◆ **Collected data entries**
Content starts

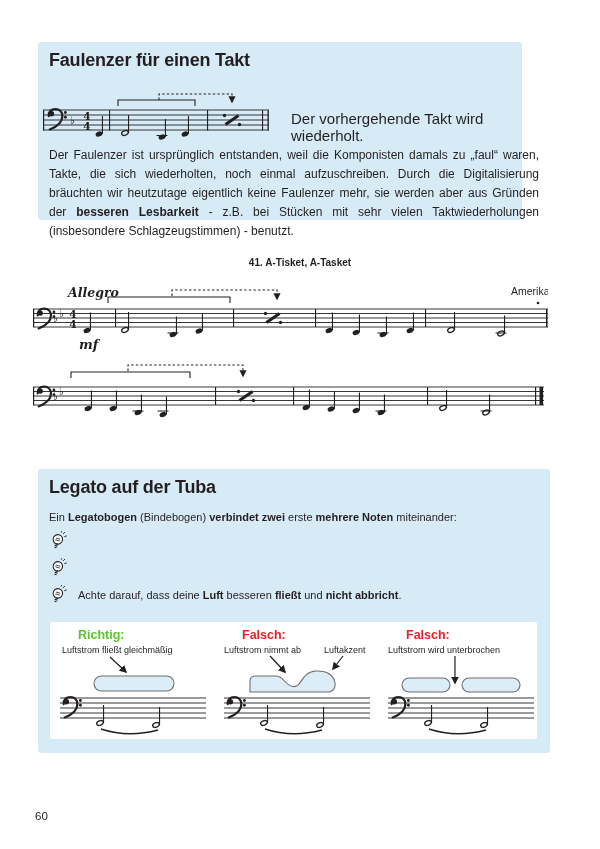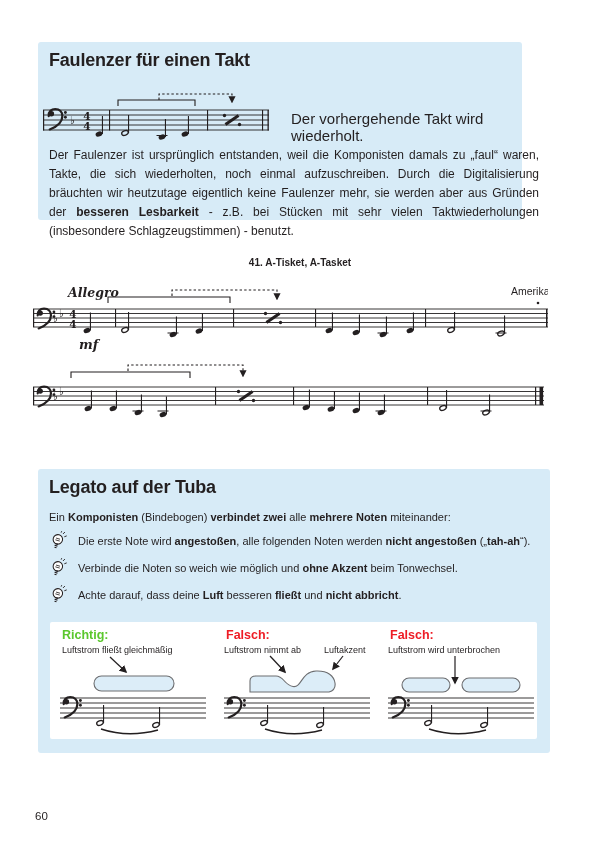"Komponisten" span.b { text: Komponisten -> Legatobogen }
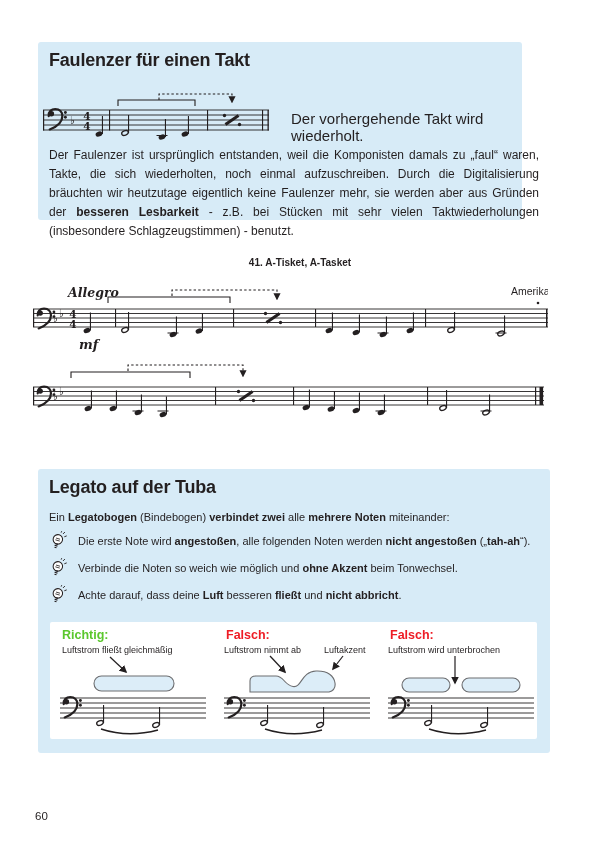"alle" span { text: alle -> erste }
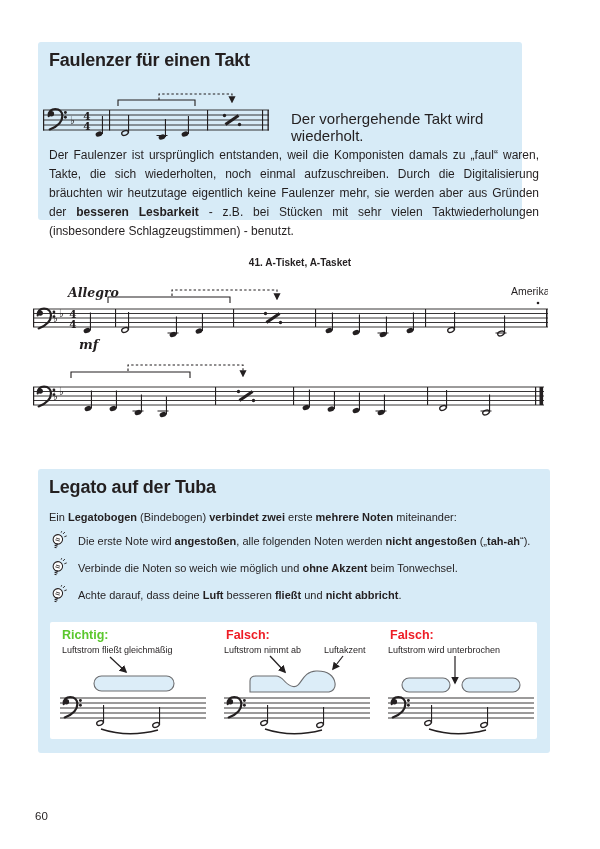"Die erste Note wird angestoßen," span.txt { html: <span><span>Die erste Note wird </span><span>angestoßen</span><span>, alle folgenden Noten werden </span><span>nicht angestoßen</span><span> („</span><span>tah-ah</span><span>“).</span></span> -> none }
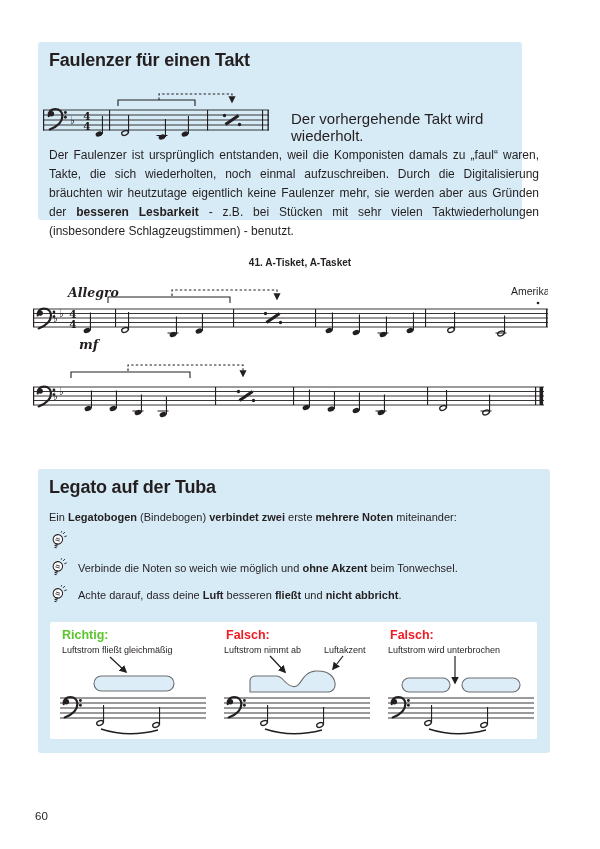"Verbinde die Noten so weich" span.txt { html: <span><span>Verbinde die Noten so weich wie möglich und </span><span>ohne Akzent</span><span> beim Tonwechsel.</span></span> -> none }
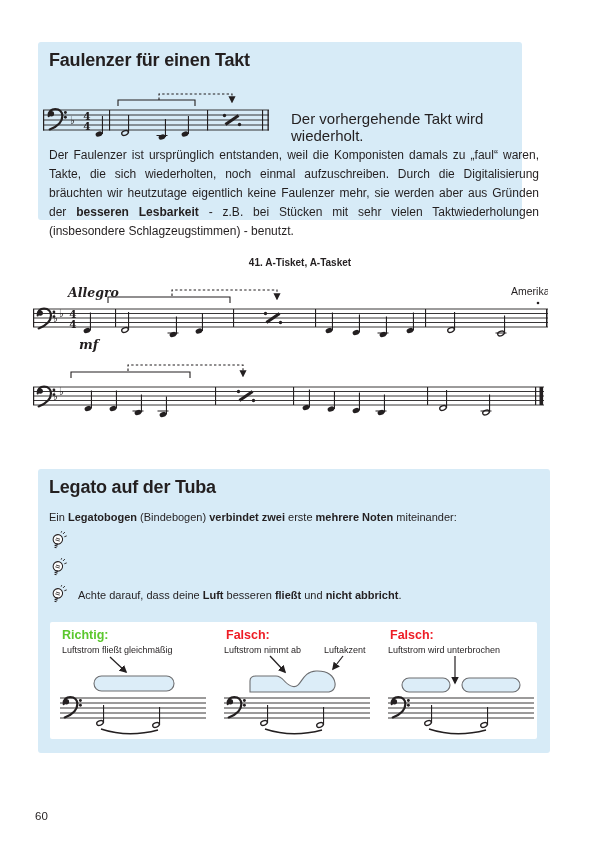"Richtig:" .verdict { margin-left: 2px -> 18px }
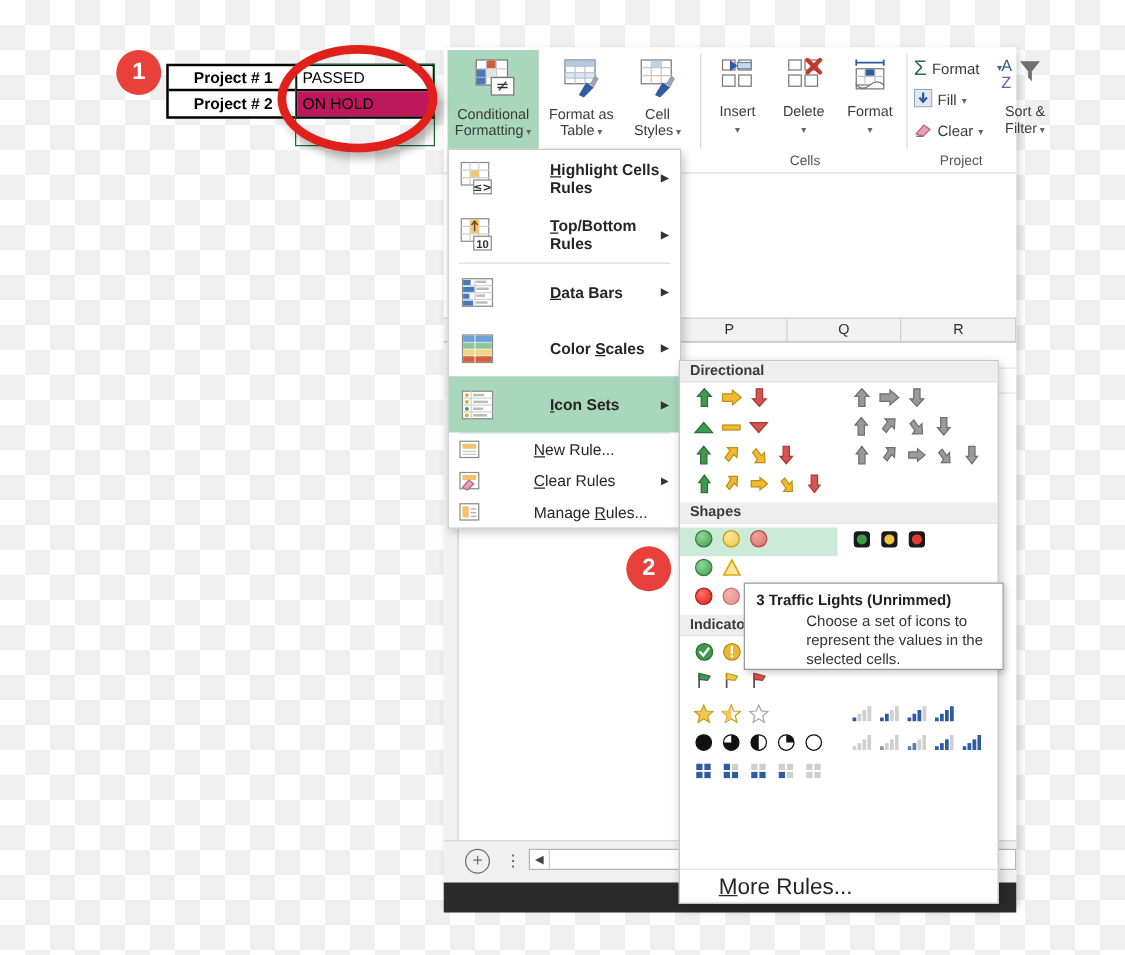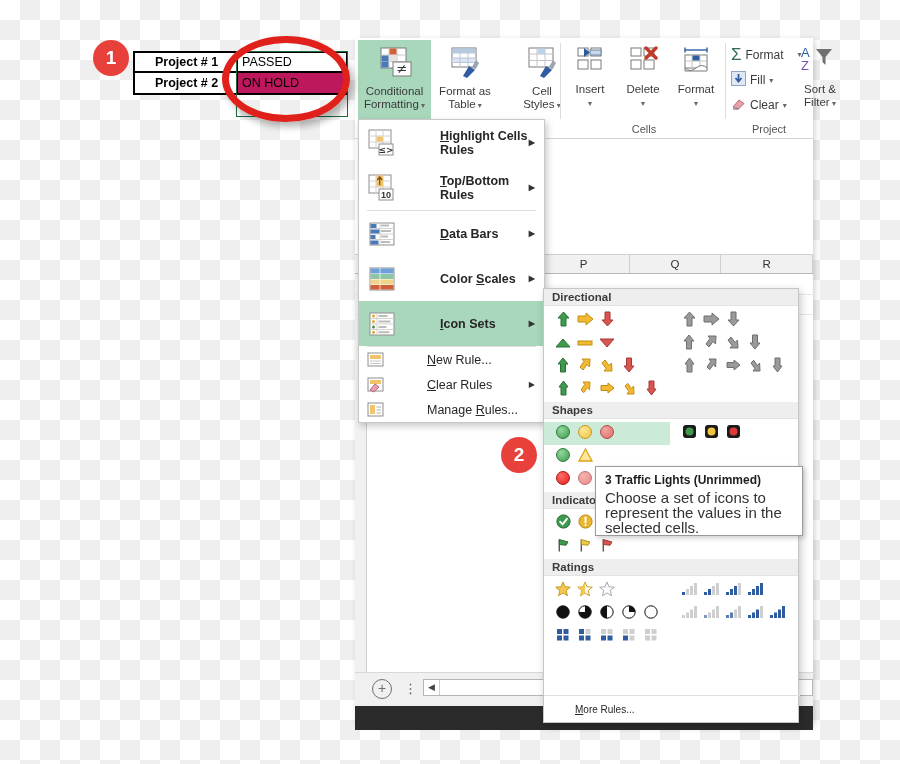"Cell" #cs-button { left: 160px -> 144px }
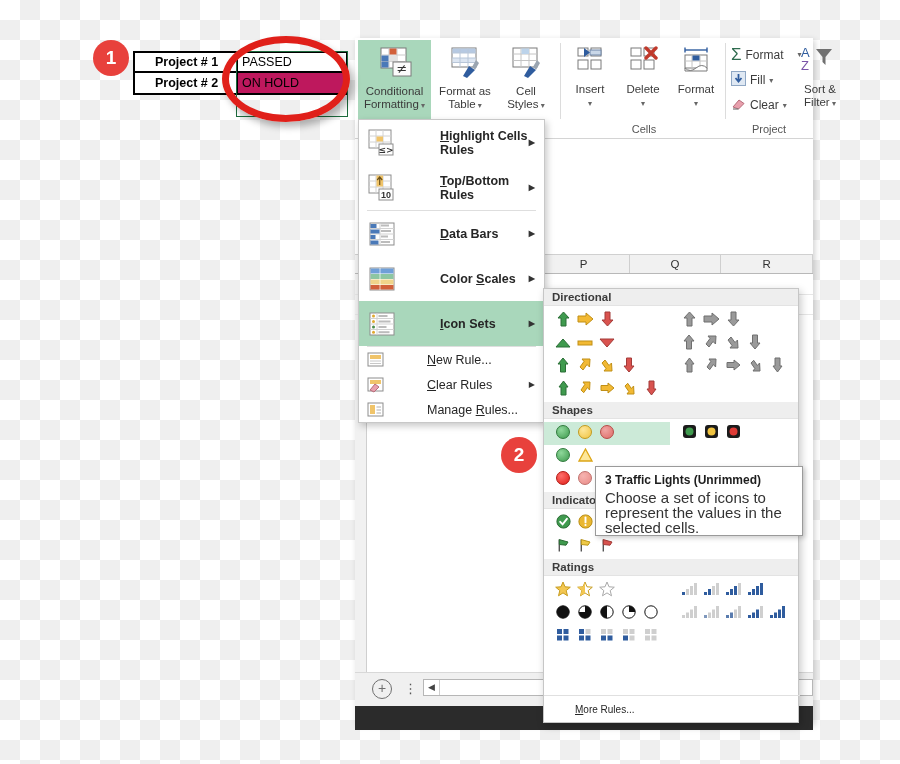"Choose a set of icons" #tt-body { font-size: 15px -> 12px; margin-left: none -> 40px }
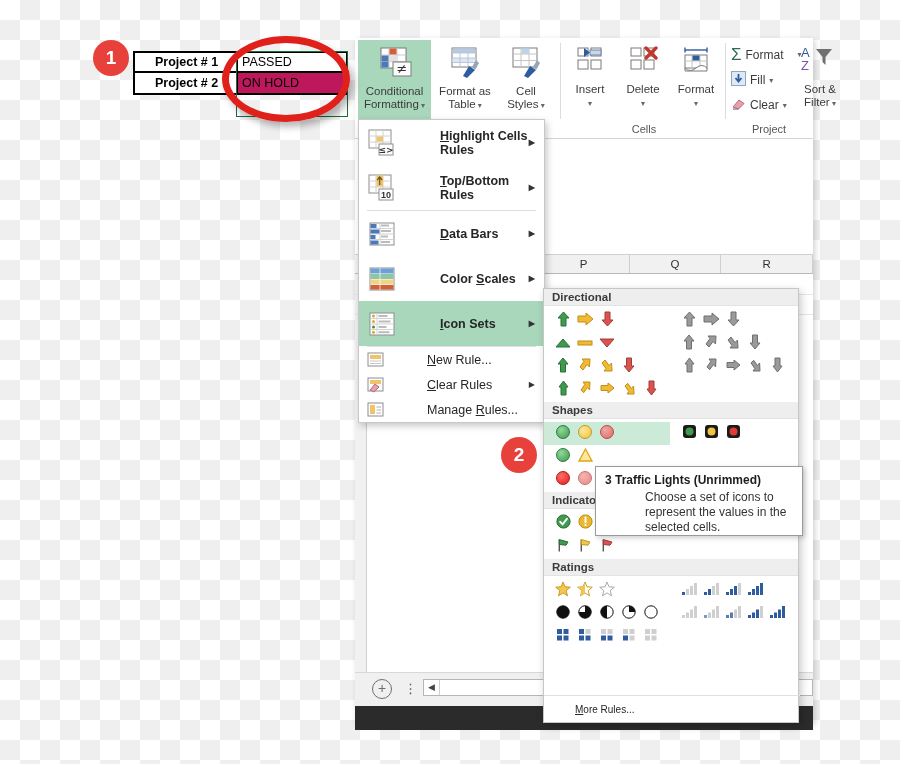"Ratings" div.fly-head { html: <div>Ratings</div> -> none }
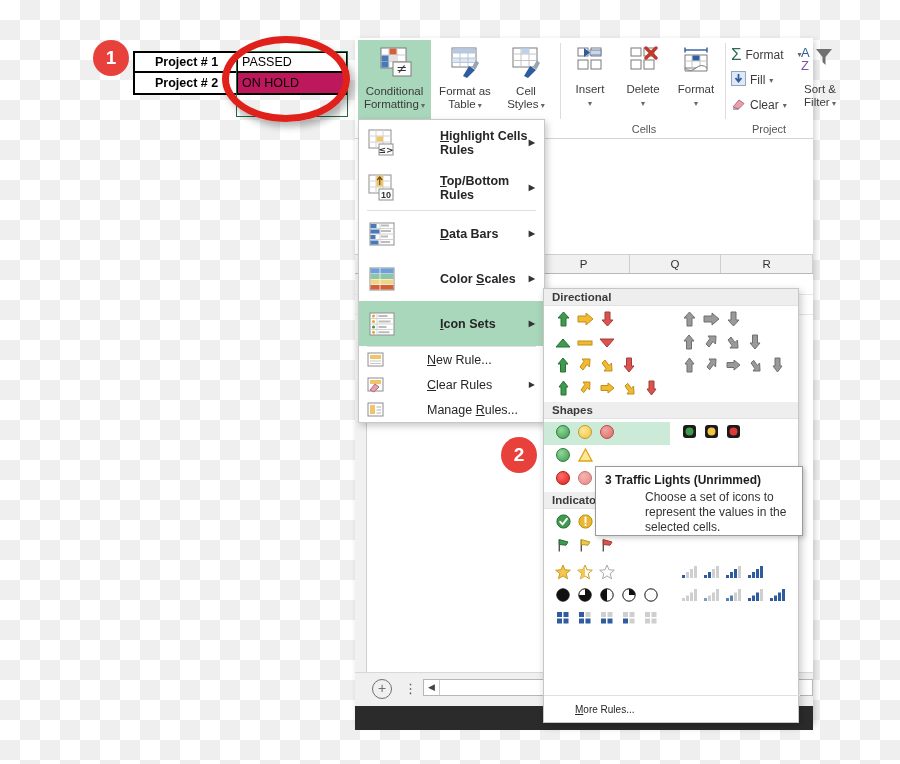"More Rules..." .fly-footer { font-size: 10px -> 18px }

Content ends

◆ **WORK INSTRUCTIONS**
Before answering, please find the line containing "text: alle ->" above, then copy exactly from it through the last line of the entries, both included, without pictures.

◆ **REPLY TO THE EXERCISE**
"alle" span { text: alle -> erste }
"Die erste Note wird angestoßen," span.txt { html: <span><span>Die erste Note wird </span><span>angestoßen</span><span>, alle folgenden Noten werden </span><span>nicht angestoßen</span><span> („</span><span>tah-ah</span><span>“).</span></span> -> none }
"Verbinde die Noten so weich" span.txt { html: <span><span>Verbinde die Noten so weich wie möglich und </span><span>ohne Akzent</span><span> beim Tonwechsel.</span></span> -> none }
"Richtig:" .verdict { margin-left: 2px -> 18px }
"Cell" #cs-button { left: 160px -> 144px }
"Choose a set of icons" #tt-body { font-size: 15px -> 12px; margin-left: none -> 40px }
"Ratings" div.fly-head { html: <div>Ratings</div> -> none }
"More Rules..." .fly-footer { font-size: 10px -> 18px }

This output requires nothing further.